Molière

 Molière
Portrait anonyme de Molière. D. R.

Janvier 1622 : naissance à Paris de Jean-Baptiste Poquelin, fils d’un marchand tapissier appelé à devenir, en 1631, tapissier ordinaire de la chambre du roi.

Jean-Baptiste perd sa mère à l’âge de dix ans. Son père se remarie l’année suivante.

À douze ans, il entre au collège jésuite de Clermont, l’actuel lycée Louis-le-Grand. À sa sortie du collège, il étudie le droit à Orléans et devient avocat, profession qu’il n’exercera jamais. Il renonce également à la charge de tapissier royal et décide, contre l’avis de son père, de devenir comédien.

En 1643, à vingt et un ans, il fonde donc une troupe qui prend pour nom l’« Illustre Théâtre » : elle compte dix comédiens, six hommes et quatre femmes, dont Madeleine Béjart, sa compagne. Mais la troupe se retrouve vite endettée et, en août 1644, « Molière », le nom de scène et d’auteur qu’il s’est choisi, tâte de la prison : c’est son père qui le tire de ce mauvais pas.

Le jeune homme quitte Paris en 1645 avec ce qu’il reste de l’Illustre Théâtre : lui-même, Madeleine Béjart, ainsi que le frère et la sœur de celle-ci. Tous quatre rejoignent la troupe itinérante du duc d’Épernon, dirigée par l’acteur Charles Dufresne. C’est ainsi que Molière va faire ses classes et sillonner l’ouest et le sud de la France pendant treize ans.

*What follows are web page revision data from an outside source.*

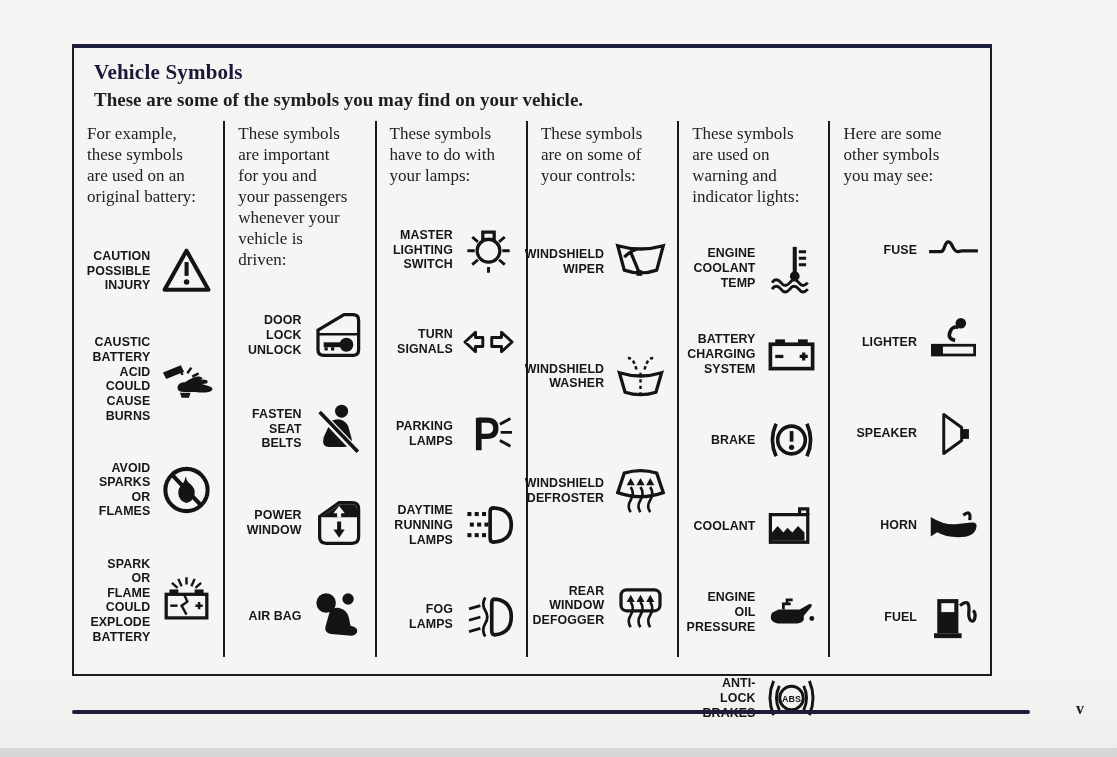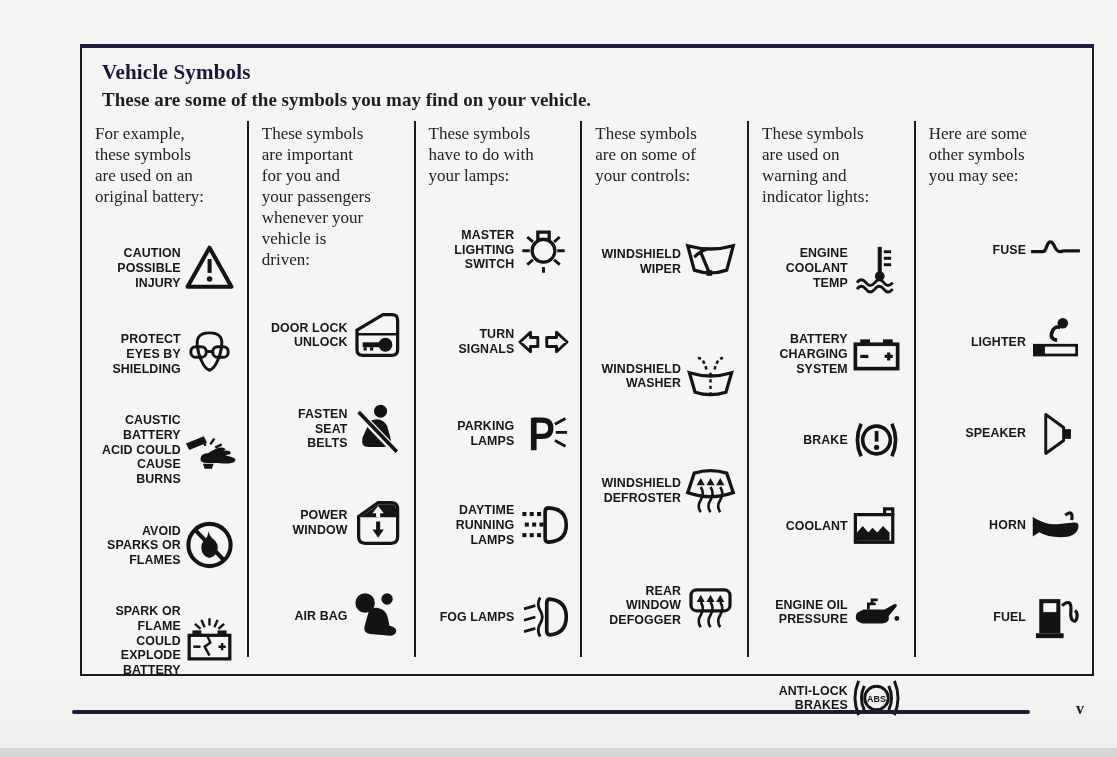"Vehicle Symbols" .content-box { left: 80px -> 72px; width: 1014px -> 920px }
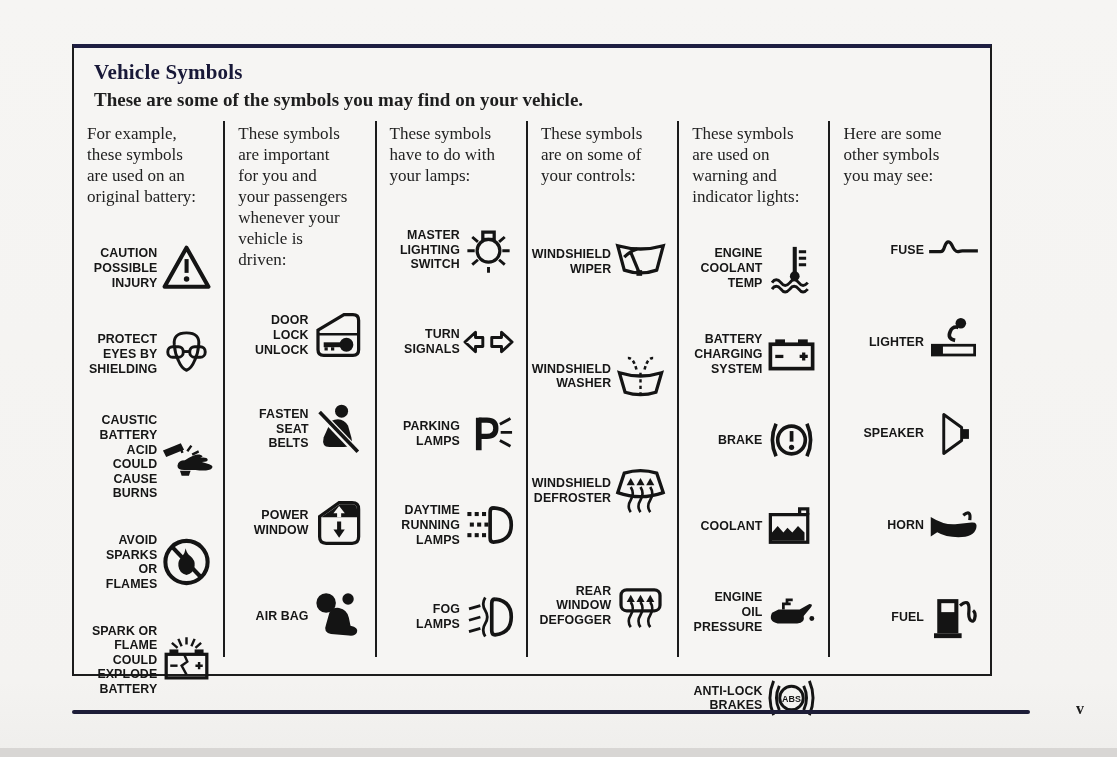"MASTER" .item { gap: none -> 7px }
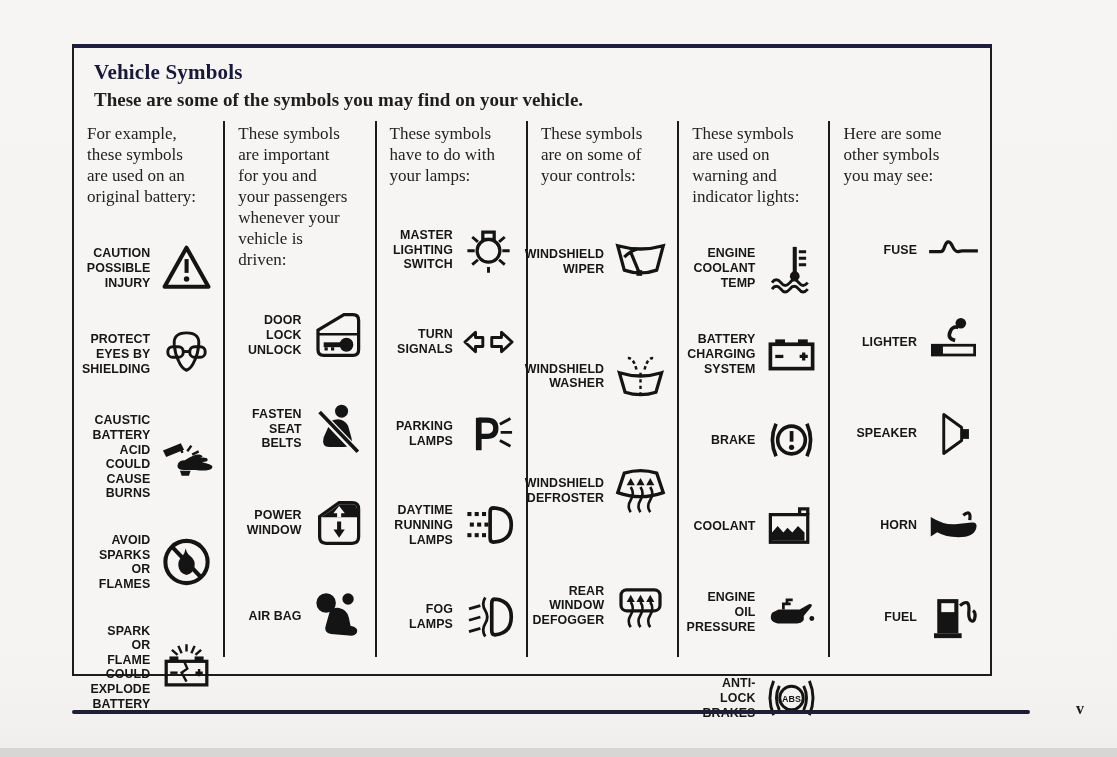"PROTECT" div.item { html: <div> <div>PROTECT EYES BY SHIELDING</div> <div> <svg> <g> <path></path> <rect></rect> <rect></rect> <path></path> </g> </svg> </div> </div> -> none }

En 1650, Dufresne lui cède la direction de la troupe. Trois ans plus tard, celle-ci joue devant le prince de Conti, qui la prend sous sa protection. La troupe Dufresne-Molière s’appelle désormais « Comédiens de Son Altesse Royale le prince de Conti ». C’est vers 1655 que Molière devient dramaturge avec L’Étourdi ou les Contretemps, inspiré de la comédie italienne, tout comme les farces qu’il produit à la même époque et qui lui valent ses premiers grands succès, notamment La Jalousie du Barbouillé et Le Médecin volant. Mais, en 1656, le prince de Conti, récemment converti à un christianisme rigoureux, retire sa protection à la troupe.

Qu’à cela ne tienne, Molière poursuit son chemin : il écrit et fait jouer Le Dépit amoureux devant « Monsieur », frère du roi, qui lui accorde à son tour sa protection en 1658. Molière a trente-six ans. Il rentre à Paris. Devant le jeune Louis XIV, il donne Nicomède et une farce aujourd'hui perdue, Le Docteur amoureux. Le roi est conquis : la troupe obtient le droit de partager avec les Comédiens-Italiens de Scaramouche la salle de théâtre du Petit-Bourbon. Molière dirige donc désormais la « Troupe de Monsieur ».

En 1659, il fait représenter Les Précieuses ridicules : c’est un triomphe. Suit, en 1660, Sganarelle ou le Cocu imaginaire : nouveau triomphe. La troupe déménage dans la salle du Palais-Royal. C’est là qu’elle donne L’École des maris, qui séduit tant Nicolas Fouquet, surintendant des Finances, qu’il commande à Molière une pièce destinée à être représentée devant le roi et sa Cour dans son somptueux château de Vaux-le-Vicomte. À cette occasion, le dramaturge invente un genre nouveau, la comédie-ballet, et, en quinze jours, crée Les Fâcheux. Sa carrière est définitivement lancée.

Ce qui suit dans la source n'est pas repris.